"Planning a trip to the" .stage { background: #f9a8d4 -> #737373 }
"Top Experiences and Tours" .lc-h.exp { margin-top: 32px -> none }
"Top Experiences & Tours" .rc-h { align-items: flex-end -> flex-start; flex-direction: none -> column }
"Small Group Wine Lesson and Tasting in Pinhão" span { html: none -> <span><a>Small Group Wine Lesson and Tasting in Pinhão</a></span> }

--

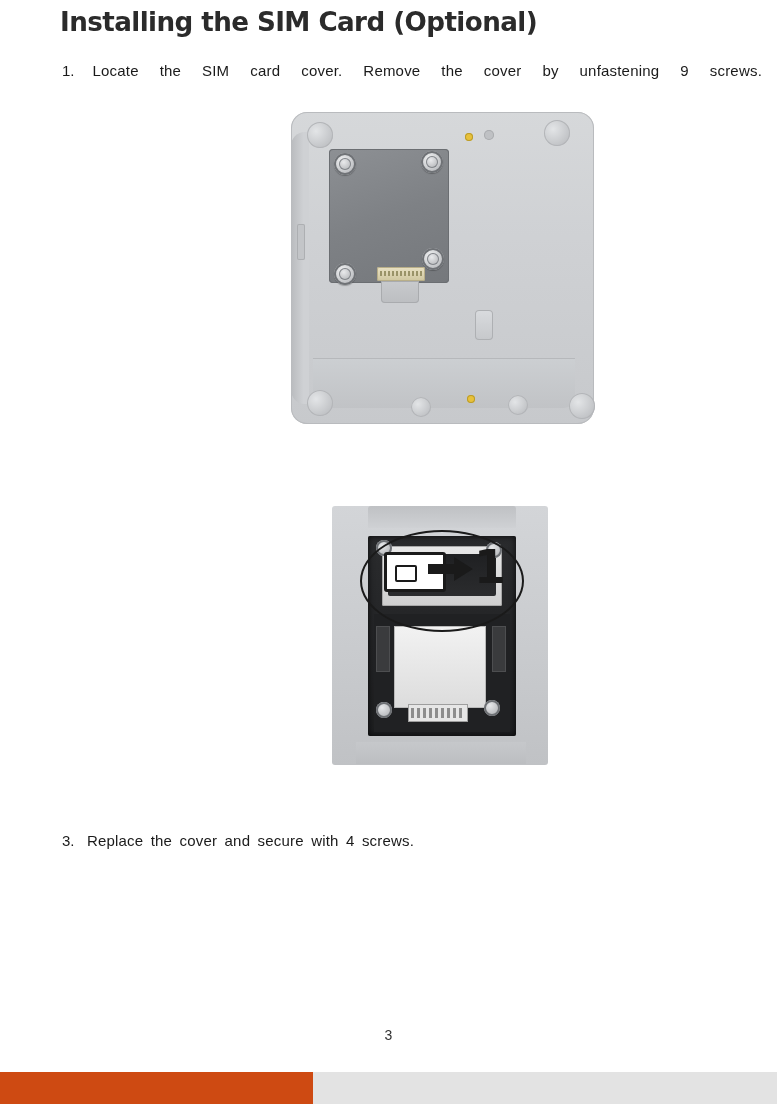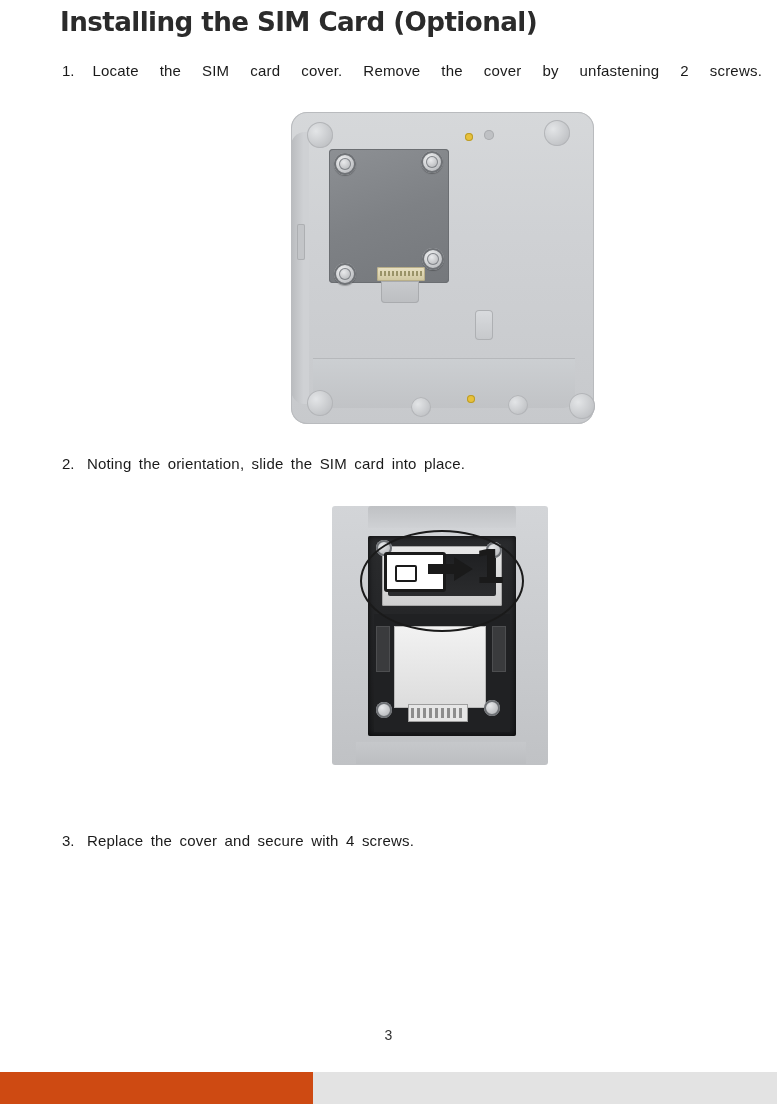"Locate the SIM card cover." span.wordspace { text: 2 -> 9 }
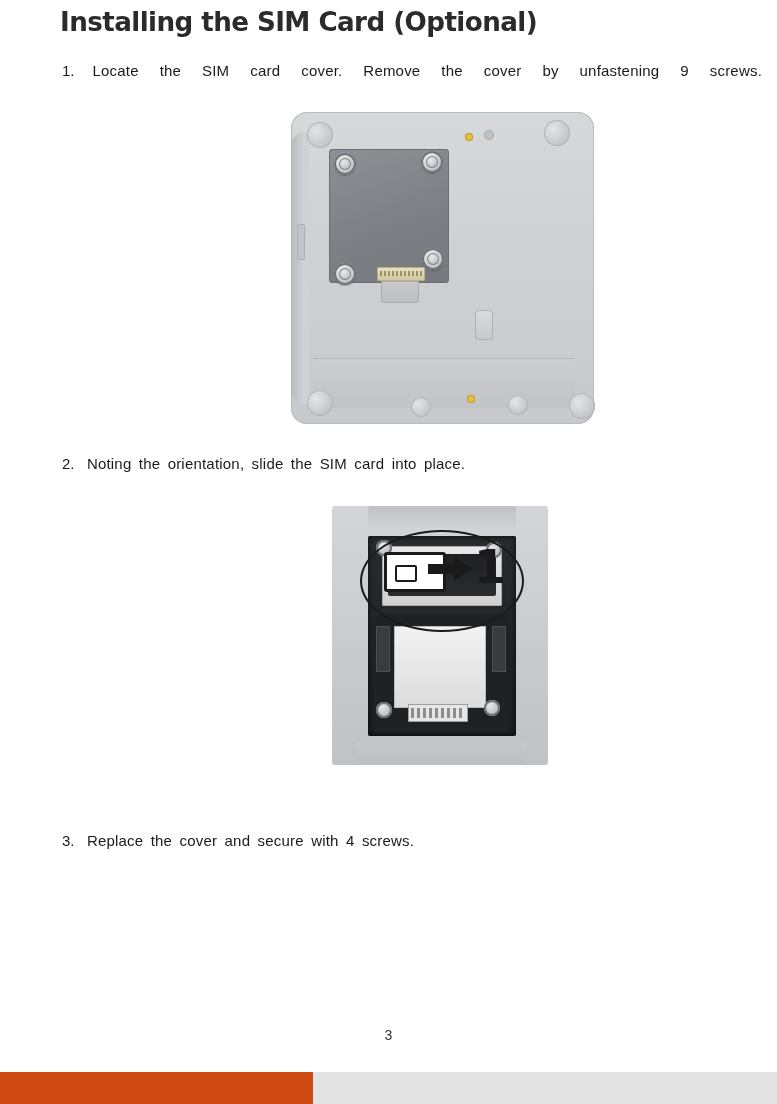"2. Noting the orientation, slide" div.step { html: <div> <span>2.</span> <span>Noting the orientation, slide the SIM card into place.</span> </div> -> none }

Try it:
Repeat the lines above exactly, beginning with the one containing "text: 2 -> 9" and finishing with the one containing "html: <div> <span>2.</span>". No pictures belong in the copy.

Exercise response:
"Locate the SIM card cover." span.wordspace { text: 2 -> 9 }
"2. Noting the orientation, slide" div.step { html: <div> <span>2.</span> <span>Noting the orientation, slide the SIM card into place.</span> </div> -> none }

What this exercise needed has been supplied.